Claims 1-49 are rejected on the ground of nonstatutory double patenting as being unpatentable over claims 1-5 of U.S. Patent No. 9,969,809 B2 in view of Daley et al. (WO 2018/201051 A1; Published: November 1, 2018), Baldwin et al. (WO 2017/031104 A1; Published: February 23, 2017), Brownstein et al. (US 2020/0129617 A1; Published: April 30, 2020), Mikhael et al. (Leukemia. 34: 3298-3309; Published: May 14, 2020), and Sanchez-Felix et al. (Advanced Drug Delivery Reviews. 167: 66-67; Published Online: May 27, 2020).

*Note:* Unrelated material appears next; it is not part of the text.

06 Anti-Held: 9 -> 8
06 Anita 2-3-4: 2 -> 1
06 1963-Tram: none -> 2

Claims 1-49 are rejected on the ground of nonstatutory double patenting as being unpatentable over claims 1-4 of U.S. Patent No. 11,155,630 B2 in view of Daley et al. (WO 2018/201051 A1; Published: November 1, 2018), Baldwin et al. (WO 2017/031104 A1; Published: February 23, 2017), Brownstein et al. (US 2020/0129617 A1; Published: April 30, 2020), Mikhael et al. (Leukemia. 34: 3298-3309; Published: May 14, 2020), and Sanchez-Felix et al. (Advanced Drug Delivery Reviews. 167: 66-67; Published Online: May 27, 2020).

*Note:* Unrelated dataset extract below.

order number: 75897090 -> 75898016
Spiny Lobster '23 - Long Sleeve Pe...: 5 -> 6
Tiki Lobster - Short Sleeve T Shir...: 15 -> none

The following analysis applies to both nonstatutory double patenting rejections over the issued claims of U.S. Patent Nos. 9,969,809 B2 and 11,155,630 B2.

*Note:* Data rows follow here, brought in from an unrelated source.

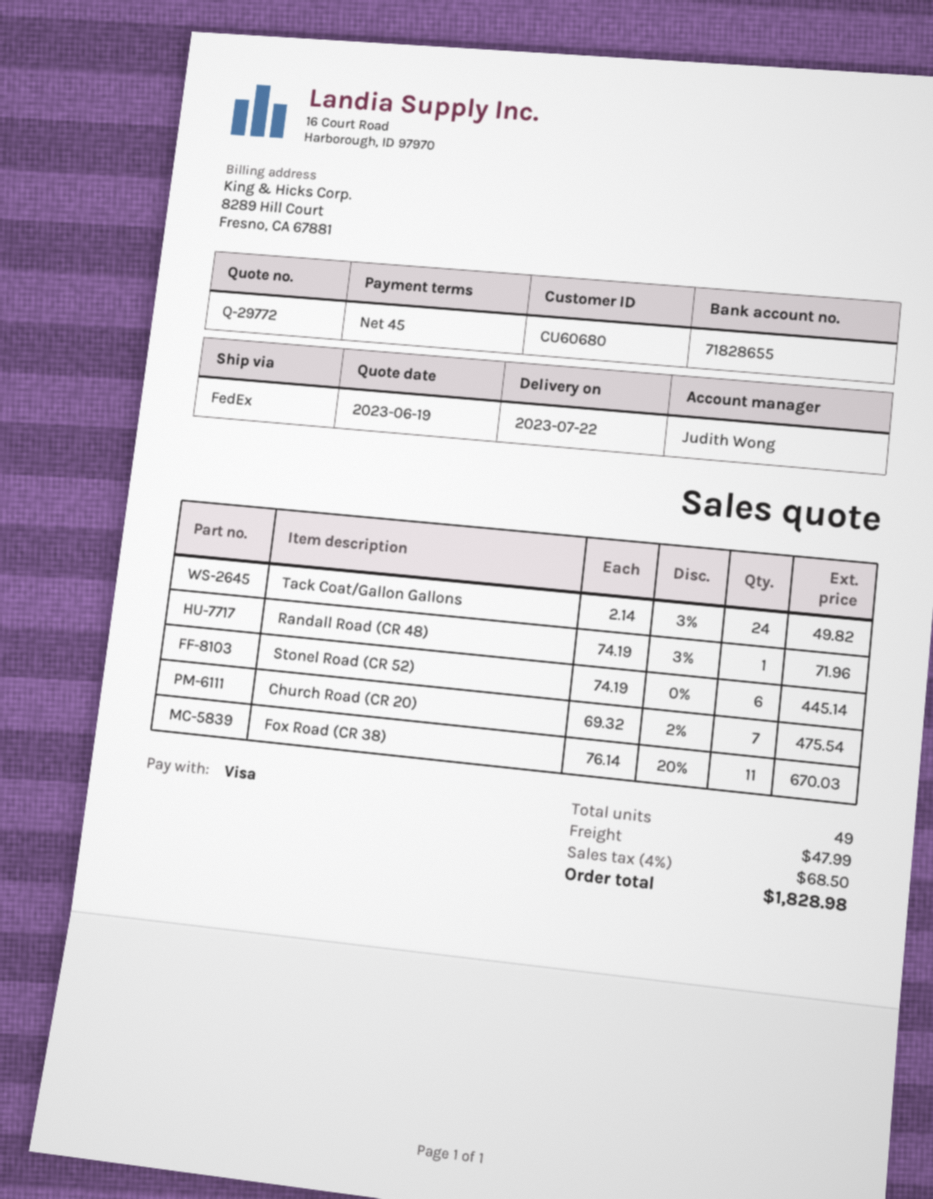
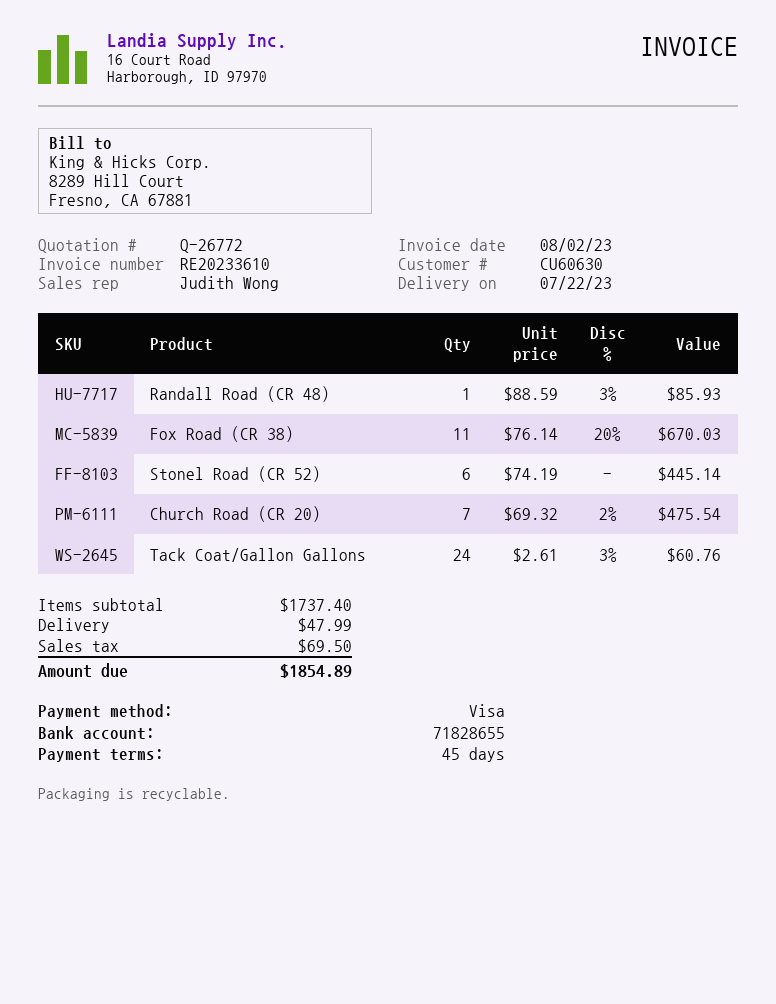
quote number: Q-29772 -> Q-26772
customer number: CU60680 -> CU60630
Tack Coat/Gallon Gallons: 24 x 2.14 - 3% = 49.82 -> 24 x 2.61 - 3% = 60.76
Randall Road (CR 48): 1 x 74.19 - 3% = 71.96 -> 1 x 88.59 - 3% = 85.93
tax: 68.50 -> 69.50
total: 1828.98 -> 1854.89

Issued claims 1-5 of U.S. Patent No. 9,969,809 B2 teach a BCMAxCD3 bispecific antibody comprising VH CDRs of the CD3 binding site found in SEQ ID NO: 320 and VL CDRs of the CD3 binding site found in SEQ ID NO: 321. SEQ ID NO: 320 comprises the CDRs of instant SEQ ID NOs: 4 (residues 26-35), 5 (residues 52-59), and 7 (residues 101-110) and SEQ ID NO: 321 comprises the CDRs of instant SEQ ID NO: 10 (residues 24-40), 11 (residues 56-62), and 12 (residues 95-102). Similarly, the CDRs of the CD3 binding site comprising SEQ ID NOs: 331 or 333, 336, 335, 343, 341, and 342 are 100% identical to instant SEQ ID NOs: 2 or 4, 6, 7, 10, 11, and 12, respectively. Further, the bispecific comprises a BCMA binding site comprising the CDRs of SEQ ID NOs: 151 or 157, 159, 155, 209, 221, and 225 which are 100% identical to instant SEQ ID NOs: 15 or 17, 18, 20, 23, 24, and 25, respectively. Similarly, issued claims 1-4 of U.S. Patent No. 11,155,630 B2 teach an antibody comprising CD3 binding site CDRs of SEQ ID NOs: 333, 336, 335, 343, 341, and 342, which are 100% identical to instant SEQ ID NOs: 4, 6, 7, 10, 11, and 12, and BCMA binding site CDRs of SEQ ID NOs: 157, 158, 155, 209, 221, and 225, which are 100% identical to instant SEQ ID NOs: 17, 18, 20, 23, 24, and 25, and wherein SEQ ID NO: 159 is a subsequence of SEQ ID NO: 158, the latter being 100% identical to instant SEQ ID NO: 19. These CDRs are associated with elranatamab, also known as PF-06863135, as evidenced by Table 19 in the instant Specification.
MPEP 804(II)(B)(1) states that “it is also proper to look at the disclosed utility in the reference disclosure to determine the overall question of obviousness in a nonstatutory double patenting context.” See Sun Pharm. Indus., Ltd. v. Eli Lilly & Co., 611 F.3d 1381, 95 USPQ2d 1797 (Fed. Cir. 2010); Pfizer, Inc. v. Teva Pharm. USA, Inc., 518 F.3d 1353, 86 USPQ2d 1001 (Fed. Cir. 2008); Geneva Pharmaceuticals Inc. v. GlaxoSmithKline PLC, 349 F3d 1373, 1385-86, 68 USPQ2d 1865, 1875 (Fed. Cir. 2003).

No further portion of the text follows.